Aikido Security Extension for Visual Studio

Aikido Security is a developer-first software security platform. We scan your source code & cloud to show you which vulnerabilities are actually important to solve. The Aikido Security Visual Studio extension scans for secrets and SAST issues and offers real-time scans with inline results and problem highlighting.

Usage

Install

Install the Aikido extension in Visual Studio. The integration will prompt you to enter an access token, this can be found in the Aikido Platform by navigating to Integrations > IDE > Visual Studio. Now the extension is connected to your Aikido account and activated.

Scanning

The integration scans your codebase for secrets, API keys and SAST code issues. It runs scans whenever you open or save a file.

Every time you make and save changes in a file, a scan runs. If any issues are detected, they are highlighted in the editor and also displayed in the Error List. When you hover over a detected SAST issue, additional context about the problem is provided.

How to test this extension

If this is your first time using this extension and you want to explore its capabilities, we suggest testing it with our example file below.

• Create a new Visual Studio solution.
• Within this solution, create a class containing the code you want to scan.
• Save the file.
• Any identified issues will appear as highlights in the editor and in the Error List.

Below you can find an example Aikido.cs file that can be used to verify if the extension is working correctly, it should detect one SAST issue (SQL injection) and one exposed secret (Database password).
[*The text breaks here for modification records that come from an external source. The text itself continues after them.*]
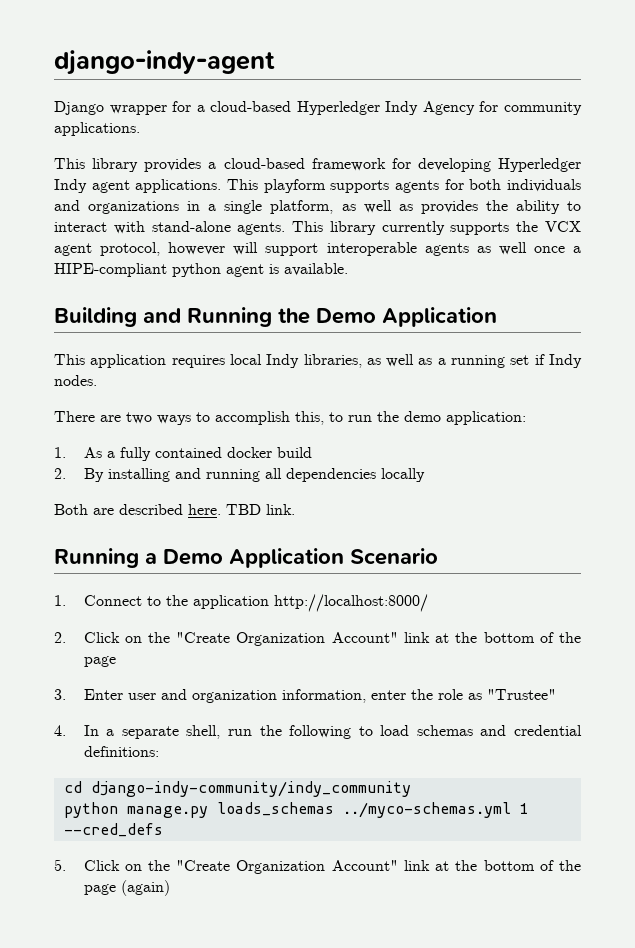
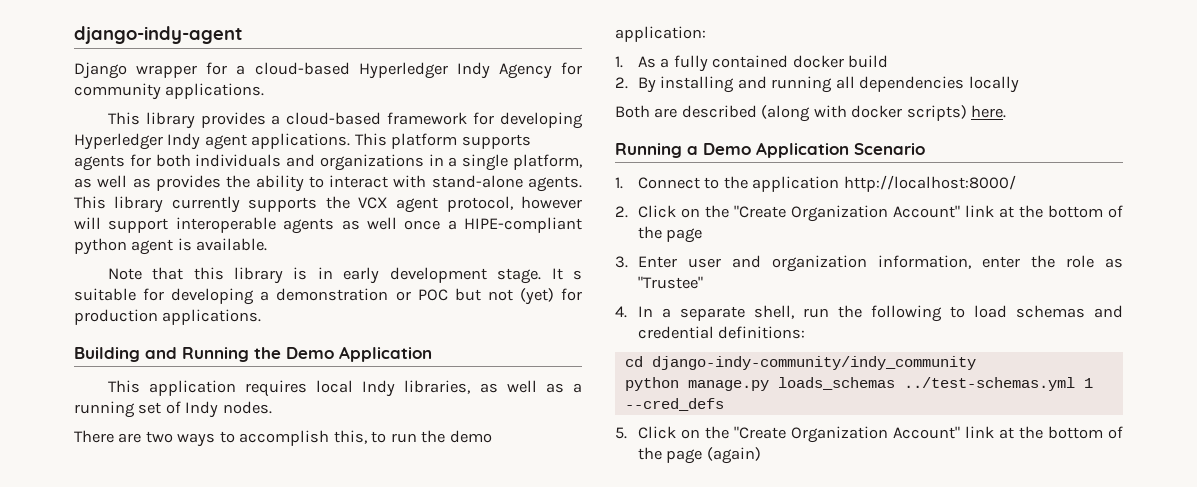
[263,179,326,193] playform -> [391,133,458,149] platform
(348, 269) none -> [107,267,582,284] [74,288,583,305] [74,309,262,325] // Note that this library is in early development stage. It s suitable for developing a demonstration or POC but not (yet) for production applications.
[534,354,545,365] if -> [165,401,181,414] of
(183, 509) none -> [761,105,967,122] (along with docker scripts)
[226,504,295,515] TBD link. -> (1007, 111) none
[342,802,511,818] ../myco-schemas.yml -> [903,377,1075,391] ../test-schemas.yml

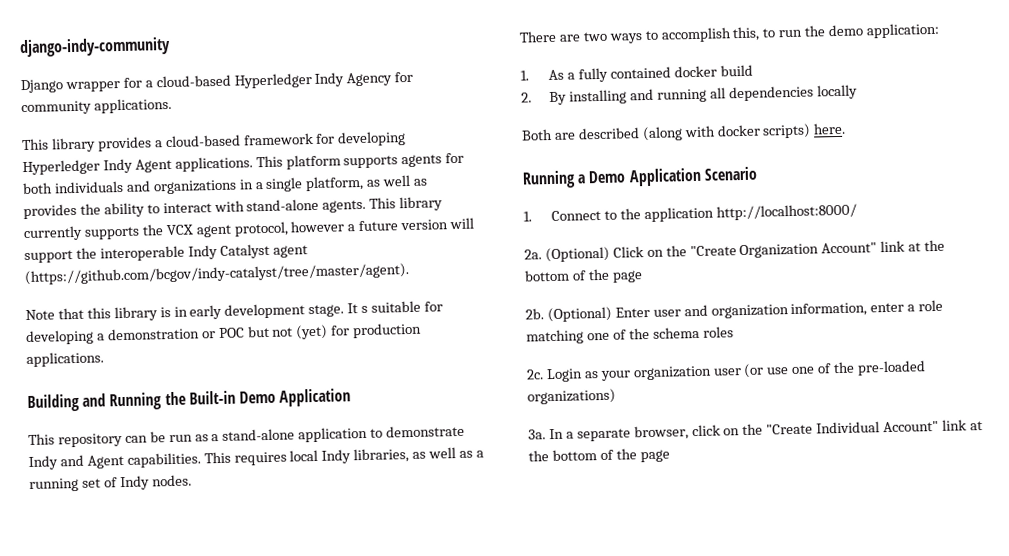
[74,26,243,44] django-indy-agent -> [19,36,171,58] django-indy-community
[204,134,247,150] agent -> [134,158,172,173] Agent
[74,217,582,234] [74,238,268,255] will support interoperable agents as well once a HIPE-compliant python agent is available. -> [347,217,475,232] [24,243,308,264] [24,263,409,286] a future version will support the interoperable Indy Catalyst agent (https://github.com/bcgov/indy-catalyst/tree/master/agent).
(281, 353) none -> [188,390,236,405] Built-in
[148,380,236,396] application -> [57,424,466,448] [28,451,231,471] repository can be run as a stand-alone application to demonstrate Indy and Agent capabilities. This
[615,206,628,218] 2. -> [524,246,610,263] 2a. (Optional)
[615,256,628,268] 3. -> [525,306,612,323] 2b. (Optional)
[1030,255,1123,268] [637,276,703,289] [615,305,1123,322] [637,326,806,339] [624,356,976,370] [624,377,1093,391] [624,398,724,411] [615,426,1123,443] [637,447,761,464] the role as "Trustee" // 4. In a separate shell, run the following to load schemas and credential definitions: // cd django-indy-community/indy_community // python manage.py loads_schemas ../test-schemas.yml 1 --cred_defs // 5. Click on the "Create Organization Account" link at the bottom of the page (again) -> [907,299,944,312] [526,326,734,345] [526,360,927,383] [527,388,616,405] [528,419,983,442] [528,448,670,463] a role matching one of the schema roles // 2c. Login as your organization user (or use one of the pre-loaded organizations) // 3a. In a separate browser, click on the "Create Individual Account" link at the bottom of the page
public static class Aikido
{
  public static void SqlInjection(string userName, string password)
  {
    using var connection = new SqlConnection("Server=prod-sqlserver.database.windows.net;Database=db;User ID=admin;Password=TGPCtvny2Ji7x63VFAAo;");

    connection.Open();

    using var command = connection.CreateCommand();
    command.CommandText = "SELECT Name FROM Users WHERE Name = '" + userName + "' Password = '" + password + "'";

    using var reader = command.ExecuteReader();
  }
}

Aikido menu

The Aikido menu can be found under the Tools menu and contains some basic commands.

• Open Aikido Scan Status: Opens the Aikido toolwindow, that can be used to see issues with the current open file.
• Reload rules: Fetches all SAST rules from the Aikido Platform. Useful when you add new custom rules.
• Options: Go to the Aikido options, where you can enter an access token to connect with the Aikido Platform.

How does the extension perform scans on a repository

The integration does two types of scanning: secret scanning with Gitleaks and SAST scanning with Opengrep. It uses Aikido-defined rules, supplemented by any custom rules you add to Aikido. The integration then processes any results to check for false positives or ignored issues.

How does the extension connect to Aikido

Using the access token that you provided, the extensions will connect and detect the matching repository in Aikido using the Git remote URL or the name of the project folder.